Se as partes, os fatos e o objeto são os mesmos correta está a decisão da Magistrada em não receber a inicial por litispendência.

(…)

Inegável que os fatos todos são CONTEMPORÂNEOS à primeira ação, mas a presente demanda nada mais pretende do que acrescentar provas que lá deixaram de serem indicadas, tanto material como testemunhal.

Por certo que a alternativa para a PRECLUSÃO E DECADÊNCIA, ante a má técnica direcionou a saída para o REAJUIZAMENTO DAS MESMAS AÇÕES, disfarçando em dois os pedidos, de forma a ETERNIZAR O PLEITO.

Essa situação muito bem foi descrita pela magistrada a fl. 29, últimos parágrafos, onde indica que uma ação foi ajuizada no dia 02/10/2016 às 10,28h e determinada sua emenda, foi realizada no dia 03/10/2016 às 18,51h SEM A INDICAÇÃO DAS PROVAS E TESTEMUNHAS QUE AQUI QUEREM FAZER.

(...)'

E o recorrido DAVI GILMAR (fl. 48):

'O presente recurso versa sobre pedido que possui em parte da narrativa litispendência, pois se repete em outros pedidos interpostos e em trâmite.

(…)

Na realidade a parte recorrente aborda a mesma questão em outras duas demandas, em trâmite, sendo evidente a litispendência. (...)'

Visto isso, não há como recomendar provimento ao recurso, pois compreendo que a peça de recurso não apresenta, dialeticamente, os fundamentos de fato e de direito aptos a infirmar as razões de decidir do Juízo sentenciante, acerca da questão da litispendência.

Como se sabe, o recurso deve fornecer as razões, de fato e de direito, pelas quais deva a sentença recorrida ser reformada, de modo que, sem as razões do inconformismo, ou, como no caso em apreço, sem que se possa compreender exatamente essas razões, o recurso não pode ser conhecido.

Quanto à litispendência, a parte traz apenas alegações.
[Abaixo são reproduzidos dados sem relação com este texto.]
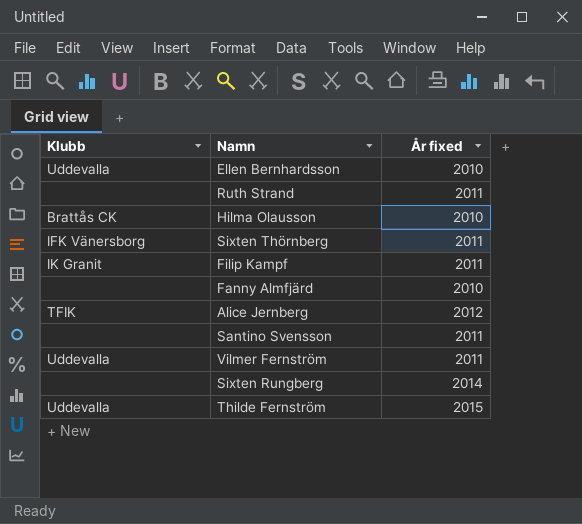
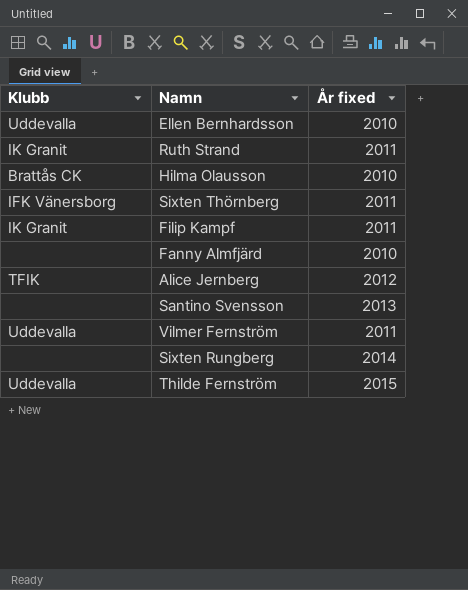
Ruth Strand | Klubb: none -> IK Granit
Santino Svensson | År fixed: 2011 -> 2013

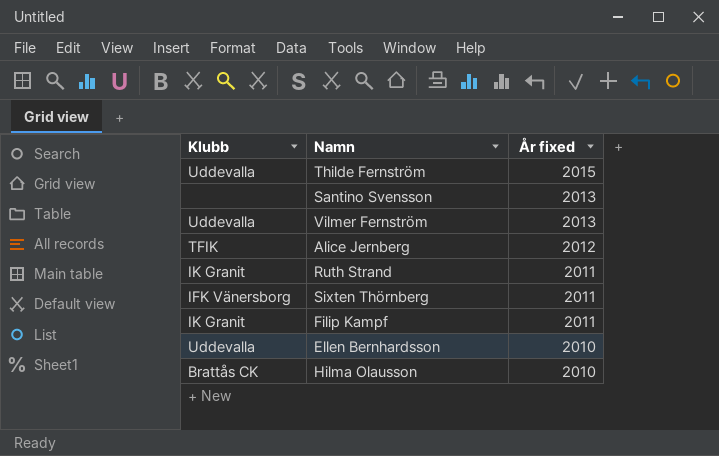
row order: none -> År fixed descending
row Fanny Almfjärd: none | 2010 -> none
row Sixten Rungberg: none | 2014 -> none
Vilmer Fernström | År fixed: 2011 -> 2013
Contudo, para permitir a exata compreensão do tema controvertido, caberia instruir o recurso, pelo menos, com peças das demais ações, que comprovassem sua alegação de não caracterização do instituto da litispendência, ou, ainda, melhor detalhar os pontos de diferença entre esta e aquela outra AIJE mencionada na decisão.
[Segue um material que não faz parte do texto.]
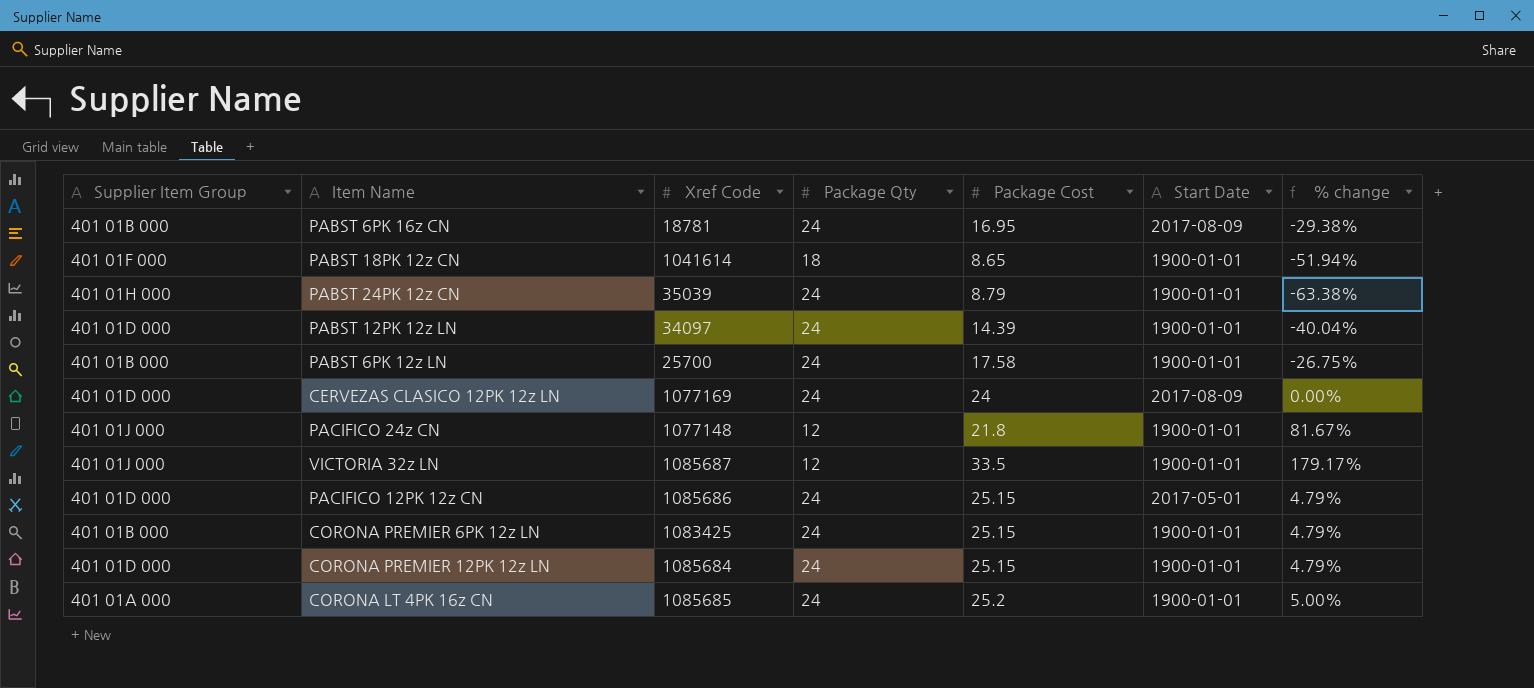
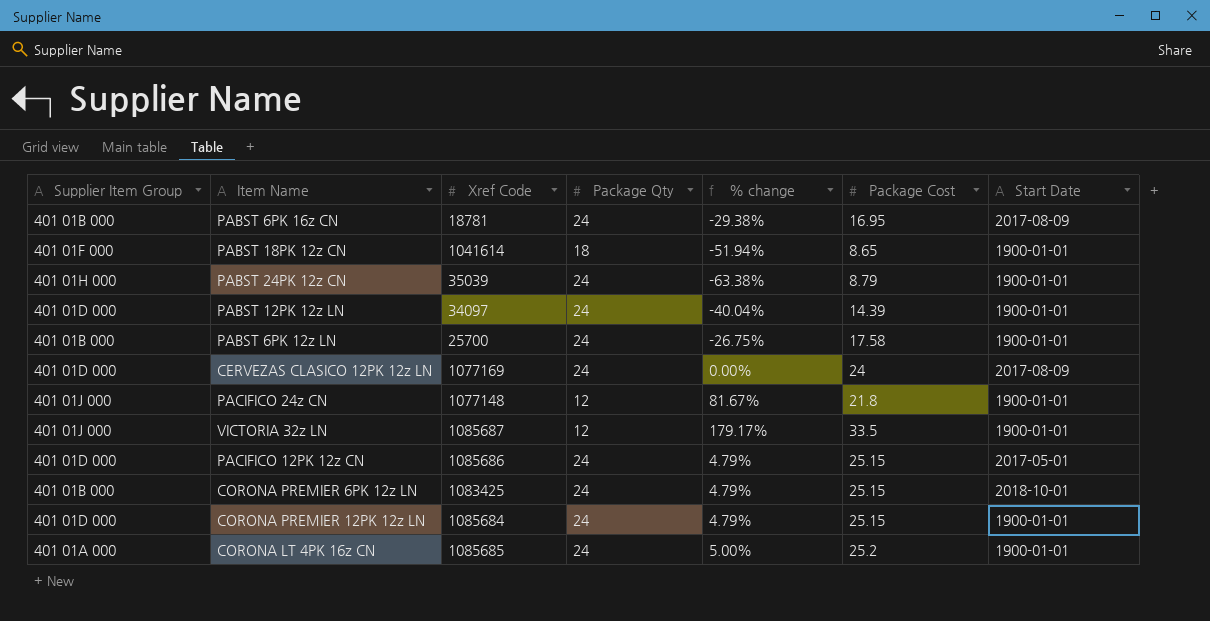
column % change | position: 7 -> 5
CORONA PREMIER 6PK 12z LN | Start Date: 1900-01-01 -> 2018-10-01

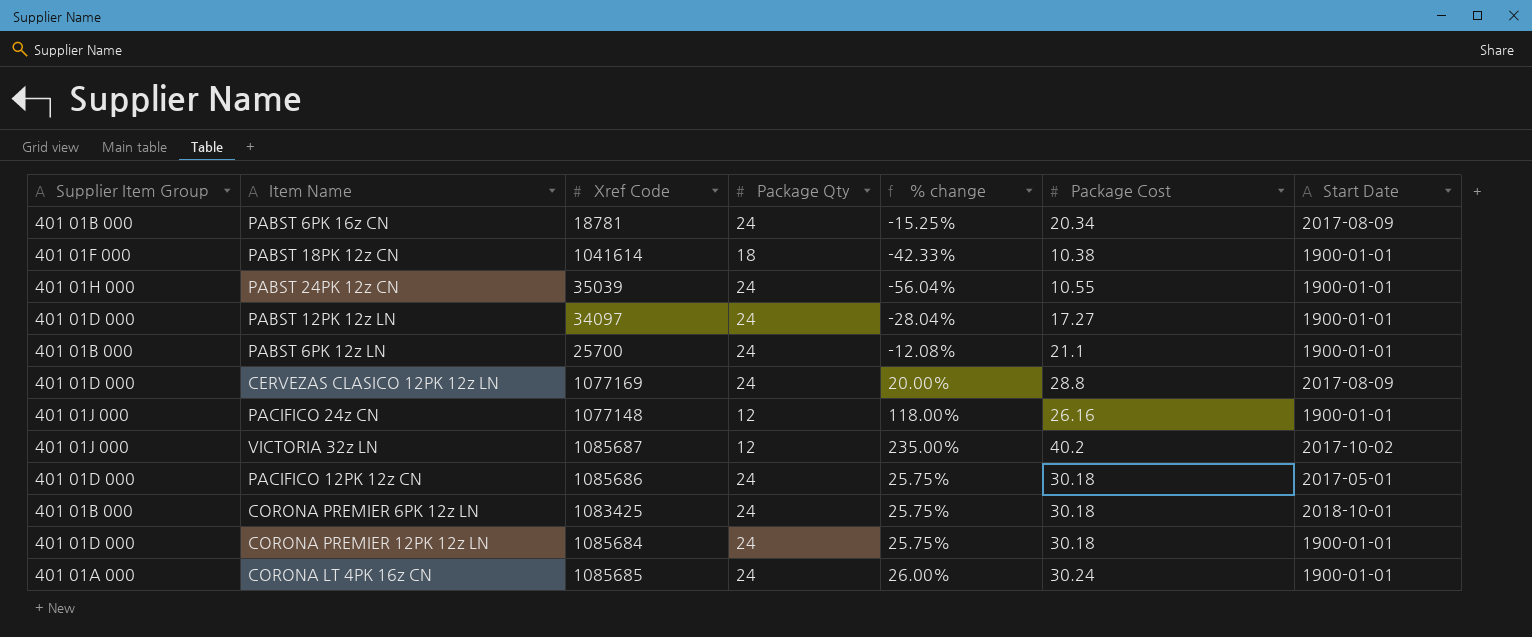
PABST 6PK 16z CN | % change: -29.38% -> -15.25%
PABST 6PK 16z CN | Package Cost: 16.95 -> 20.34
PABST 18PK 12z CN | % change: -51.94% -> -42.33%
PABST 18PK 12z CN | Package Cost: 8.65 -> 10.38
PABST 24PK 12z CN | % change: -63.38% -> -56.04%
PABST 24PK 12z CN | Package Cost: 8.79 -> 10.55
PABST 12PK 12z LN | % change: -40.04% -> -28.04%
PABST 12PK 12z LN | Package Cost: 14.39 -> 17.27
PABST 6PK 12z LN | % change: -26.75% -> -12.08%
PABST 6PK 12z LN | Package Cost: 17.58 -> 21.1
CERVEZAS CLASICO 12PK 12z LN | % change: 0.00% -> 20.00%
CERVEZAS CLASICO 12PK 12z LN | Package Cost: 24 -> 28.8
PACIFICO 24z CN | % change: 81.67% -> 118.00%
PACIFICO 24z CN | Package Cost: 21.8 -> 26.16
VICTORIA 32z LN | % change: 179.17% -> 235.00%
VICTORIA 32z LN | Package Cost: 33.5 -> 40.2
VICTORIA 32z LN | Start Date: 1900-01-01 -> 2017-10-02
PACIFICO 12PK 12z CN | % change: 4.79% -> 25.75%
PACIFICO 12PK 12z CN | Package Cost: 25.15 -> 30.18
CORONA PREMIER 6PK 12z LN | % change: 4.79% -> 25.75%
CORONA PREMIER 6PK 12z LN | Package Cost: 25.15 -> 30.18
CORONA PREMIER 12PK 12z LN | % change: 4.79% -> 25.75%
CORONA PREMIER 12PK 12z LN | Package Cost: 25.15 -> 30.18
CORONA LT 4PK 16z CN | % change: 5.00% -> 26.00%
CORONA LT 4PK 16z CN | Package Cost: 25.2 -> 30.24

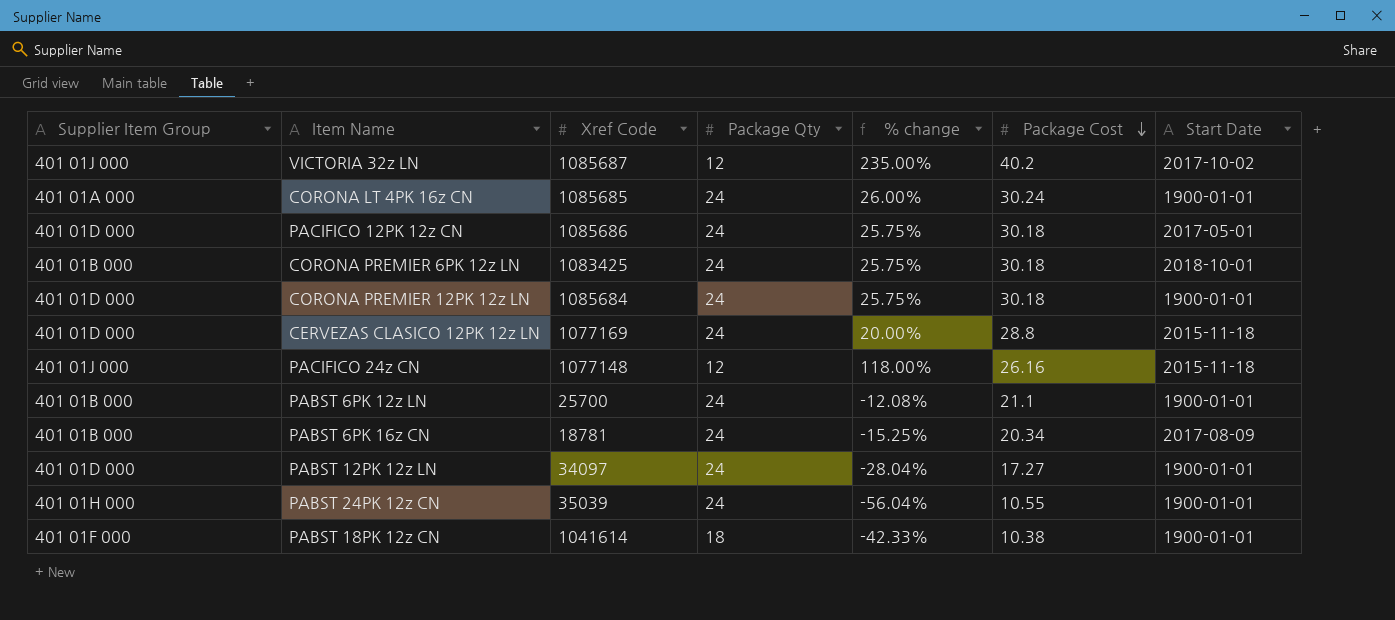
row order: none -> Package Cost descending
CERVEZAS CLASICO 12PK 12z LN | Start Date: 2017-08-09 -> 2015-11-18
PACIFICO 24z CN | Start Date: 1900-01-01 -> 2015-11-18

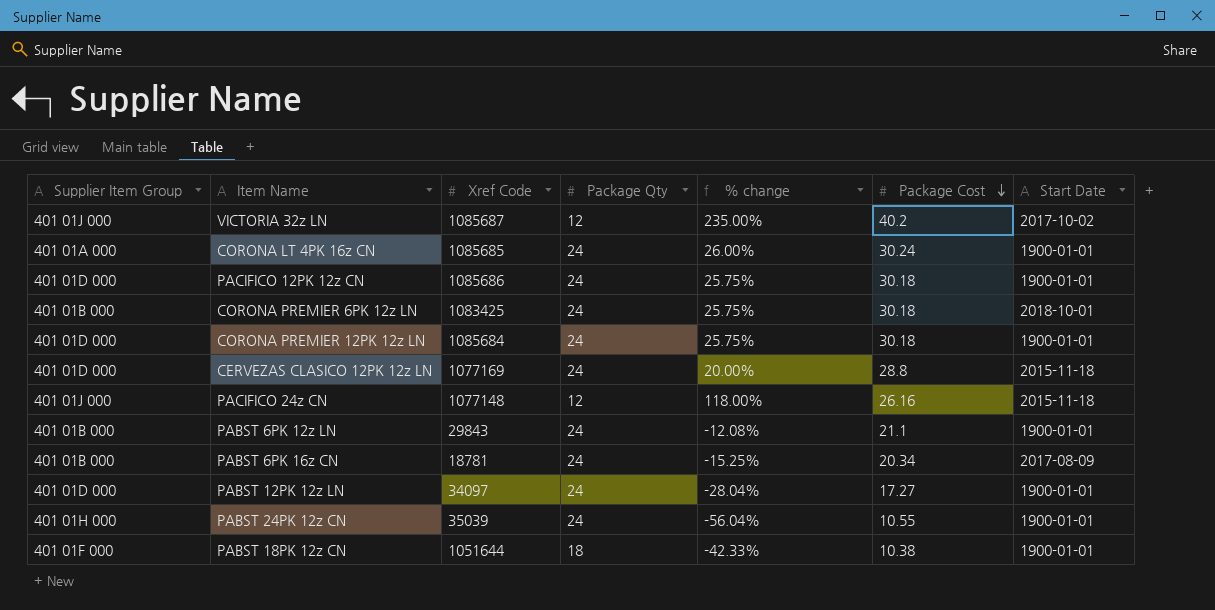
PACIFICO 12PK 12z CN | Start Date: 2017-05-01 -> 1900-01-01
PABST 6PK 12z LN | Xref Code: 25700 -> 29843
PABST 18PK 12z CN | Xref Code: 1041614 -> 1051644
Não é suficiente, pois, só a parte repetir que um cidadão pilchado recebeu kit rancho no dia do pleito, e que esse fato não integra o objeto de outra AIJE em andamento, sem a indicação dos motivos de fato e de direito que infirmem o que decidiu, a respeito, a Magistrada a quo. A contraposição lógica entre o fundamento decisório e a razão recursal é uma exigência, que, a meu ver, não se cumpriu.

Não se pode perder de vista que a exposição dos fundamentos de fato e de direito pelo recorrente não visa tão somente possibilitar adequadamente o exercício do contraditório pela parte adversa, como também permitir, no órgão ad quem, e aqui se insere a atuação desta Procuradoria Regional Eleitoral, o confronto dos fundamentos da decisão judicial com as razões contidas no recurso, possibilitando a todos a compreensão exata da controvérsia e dos motivos pelos quais a decisão hostilizada, no todo ou em parte, merece ser reformada ou mantida.
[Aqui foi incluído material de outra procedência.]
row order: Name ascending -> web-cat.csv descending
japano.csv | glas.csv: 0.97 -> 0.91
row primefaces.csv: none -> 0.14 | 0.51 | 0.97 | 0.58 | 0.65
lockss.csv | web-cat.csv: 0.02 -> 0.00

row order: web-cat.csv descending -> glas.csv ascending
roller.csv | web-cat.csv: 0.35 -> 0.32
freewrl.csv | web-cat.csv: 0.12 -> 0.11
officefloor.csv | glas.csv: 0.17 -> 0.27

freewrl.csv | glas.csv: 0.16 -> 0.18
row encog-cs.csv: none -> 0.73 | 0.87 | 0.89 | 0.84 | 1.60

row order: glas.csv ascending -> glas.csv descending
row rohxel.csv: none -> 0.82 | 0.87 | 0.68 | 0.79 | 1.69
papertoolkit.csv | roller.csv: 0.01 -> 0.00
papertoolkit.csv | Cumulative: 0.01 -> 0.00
Assim, por não depreender do recurso maiores elementos que permitam ir mais a fundo na inconformidade, vejo como não atendido o princípio da dialética, de modo que o recurso não reúne condições para ser admitido. Em decorrência, prejudicadas estão as demais questões postas em sede recursal. (Grifei.)

Da análise do recurso percebe-se que as razões são desconexas dos fundamentos constantes na sentença a qual a parte busca ver reformada.

E, nesse ponto, é oportuno registrar ser estritamente necessária a correlação entre os fundamentos da pretensão recursal e as razões expostas no decisum contestado, a fim de possibilitar o reexame do feito pelo órgão Colegiado. Caso contrário, impõe-se o não conhecimento do recurso, pois não preenchidos os requisitos de admissibilidade.

Portanto, estando as razões recursais dissociadas do que foi decidido pela sentença, o não conhecimento do apelo é medida que se impõe.

Ante o exposto, VOTO pelo não conhecimento do recurso, mantendo íntegra a sentença de primeiro grau.